3 Unexpected Ways Stress Affects Weight Gain (and How You're at Risk)

Stress and weight gain--how are they related?Holidays got you stressed out? Many people are already feeling the weight of the season on their shoulders, and January is still weeks away! In addition to feeling tired and irritable due to stress, your stress can actually cause you to gain weight. That’s right–did you know your stress may be directly connected to the traditional holiday weight gain?

More and more, research is showing how stress and weight gain are closely related. Along with the problems associated with being overweight, stress has other negative effects on your health. Researchers have shown 60% to 90% of all illnesses and health problems are either caused by stress or made worse by stress. Stress can even kill. This can lead to a serious decline in your quality of life (and your life expectancy). The good news is stress can be managed.

Stress causes weight gain by releasing hormones into your body. When we are faced with stressful situations, our body triggers the “fight or flight” mechanism and releases cortisol. The short term effects of this trigger lead to increased thinking, faster heart rate, and more–all intended to help out in a dangerous situation. But when you’re stressed for an extended period of time, your body sort of “overloads” on this hormone, causing the negative effects of stress.

The worst part is we’re all vulnerable. Without proper stress management, anyone can end up getting stressed out and harming their health. Work, family, and even your attitude can keep you tangled up and unhappy.

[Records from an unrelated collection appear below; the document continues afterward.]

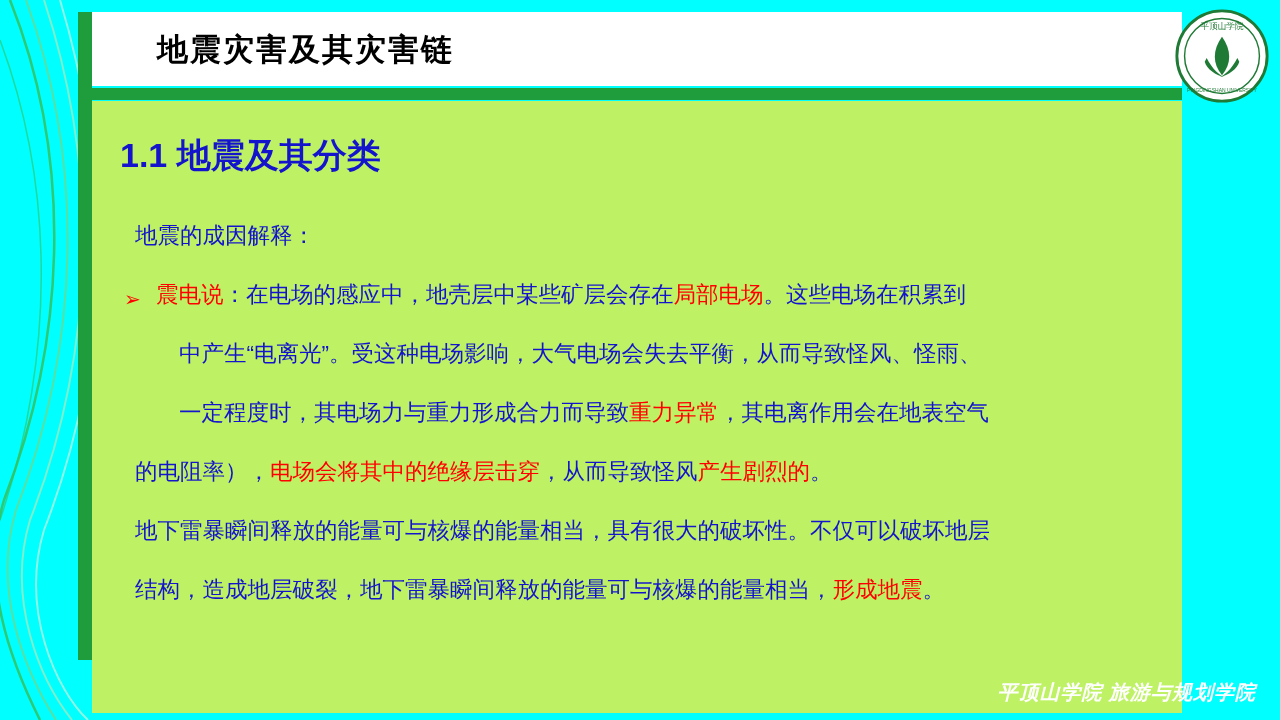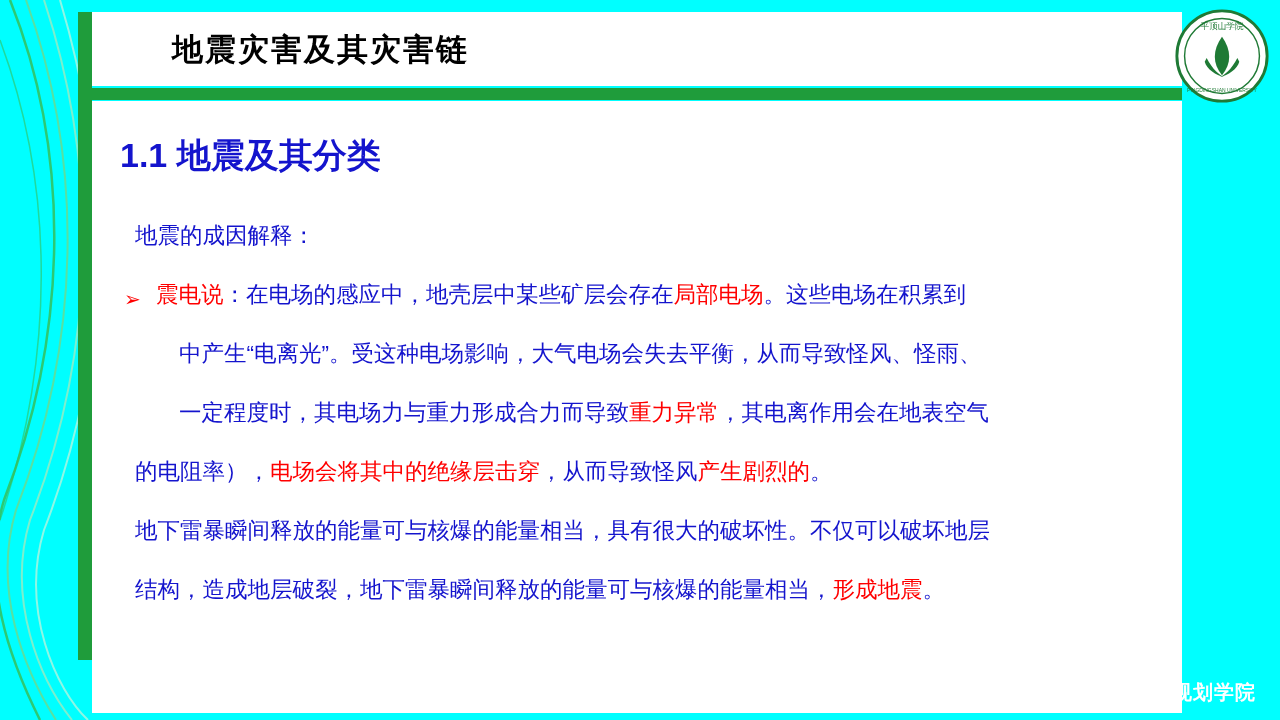"地震灾害及其灾害链" .title-text { left: 80px -> 65px }
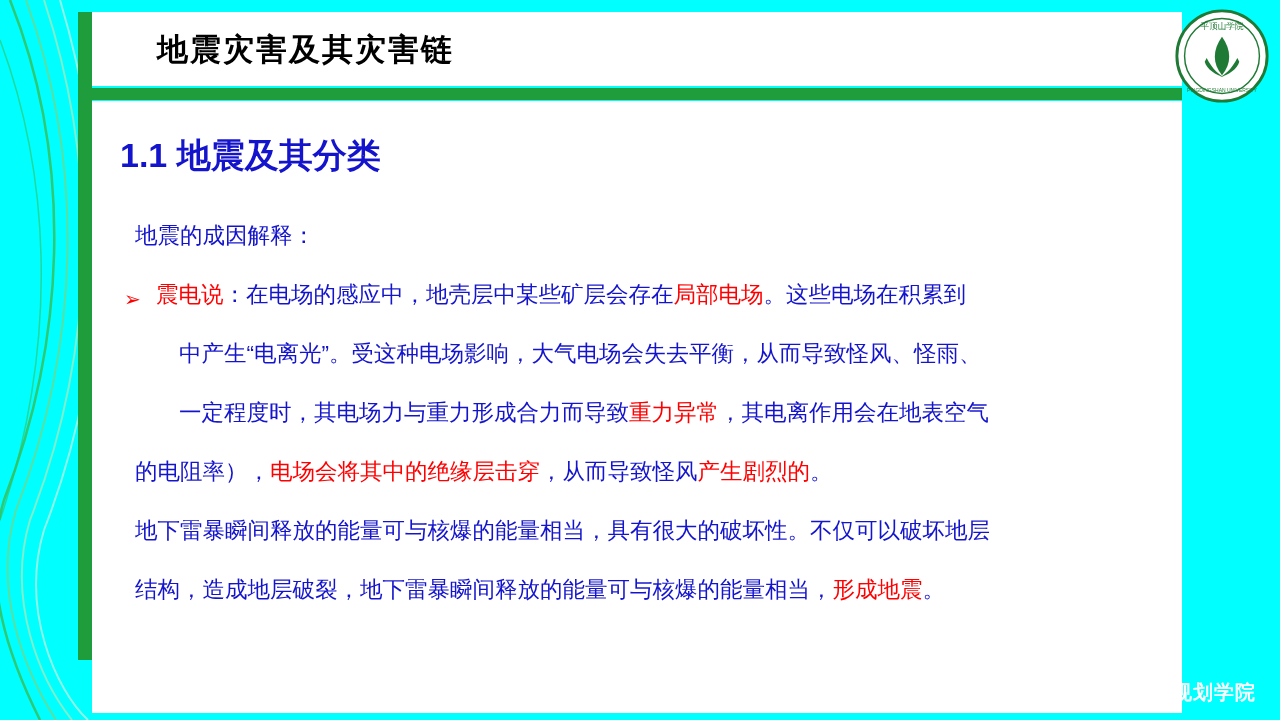"1.1 地震及其分类" .body-box { background: #ffffff -> #bef264 }
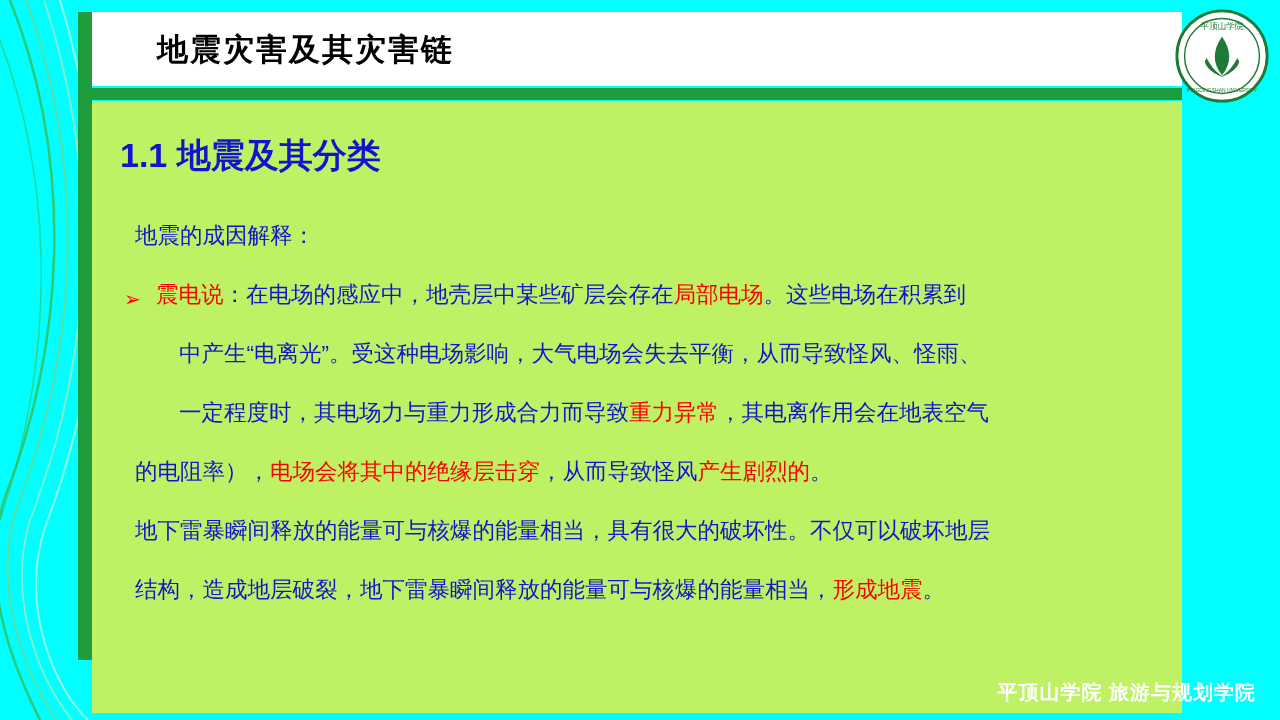"平顶山学院 旅游与规划学院" .footer { font-style: none -> italic }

The first step to dealing with stress is to understand it. Here are 3 unexpected ways stress affects weight gain.

Decreased Metabolism

Did you know stress and decreased metabolism are connected? When you are in times of great stress, your metabolism slows down. This makes sense; your body reacts to stress by acting as if food won’t be readily available in the future, so it slows down metabolism and fat burning so as to keep fat reserves high. Ever notice how yoga instructors are so skinny? Basically, when you feel stress, you keep the fat you have.

More Fat Storage

When you stress out, you’ll not only keep the fat you have, you’ll also put on more fat, too. This is due to the same reason that causes you to up on weight in the first place during stressful times. Your body assumes it stress means a lack of food, so it stores fat accordingly.

Unhealthy Cravings

Stress leads to more than just physical effects on your body. Unhealthy cravings are more psychological than physical. While this may seem counter-intuitive (why would how I feel make me physically crave food?), it actually makes sense when you understand how the brain works. Whenever we do something pleasurable, such as eating, our brain keeps note of those good feelings and file it away for later. When we feel bad or under stress, our brain remembers what made us feel good in the past and sends signals to our body to crave that thing. This is why so many people become emotional eaters when they have problems. This leads to relapses into alcoholism, addictions, and food cravings. If you’re stressed all the time and eat unhealthy foods as a result of the cravings, you’ll gain weight.

There’s a ton of other ways stress leads to weight gain, such as difficulty sleeping, but for the sake of this post, all you need to know is this: stress is the enemy of good health.

Tips to Decrease Stress

If you’re feeling stressed and packing on the pounds as a result, there are several things you can try to help you relax. Stopping the cortisol production is essential to ensuring lasting health and a longer life. Here are some techniques that many use to manage their own stress:

  • Meditate. Take a few minutes every day just to sit and clear your mind. If you don’t know how to meditate, there are several sites that can teach you how. You can also download smartphone apps to guide you through the process.
  • Exercise. Daily exercise is not only part of a healthy lifestyle; it’s a great way to decrease stress. Exercising releases endorphins–chemicals in your brain that make you feel good–and your body simply works better when it gets regular exercise.
  • Eat healthy foods. Eating junk makes you feel bloated, lethargic, and all around awful. Switch out the junk for healthier alternatives and you’ll feel more relaxed.
  • Make time for yourself. One of the big causes of stress is people who get too caught up in the business of life to unwind at the end of the day. Even just a few minutes sitting or relaxing can make a huge difference in your perspective and ability to deal with your day.
  • Help others. Serving other people is a commonly prescribed way to fight depression, and it works with stress, too.
  • Develop a routine. A routine can prevent the unexpected stress-inducing events in your life.
  • Keep a journal or diary. Writing down your feelings, thoughts, and experiences is a good way to make sense of them at the end of a day and de-stress.

There are many other ways to deal with stress, and with experimentation, you’ll find what works for you. Begin trying to combat stress today with these techniques and see what effect they have on your weight.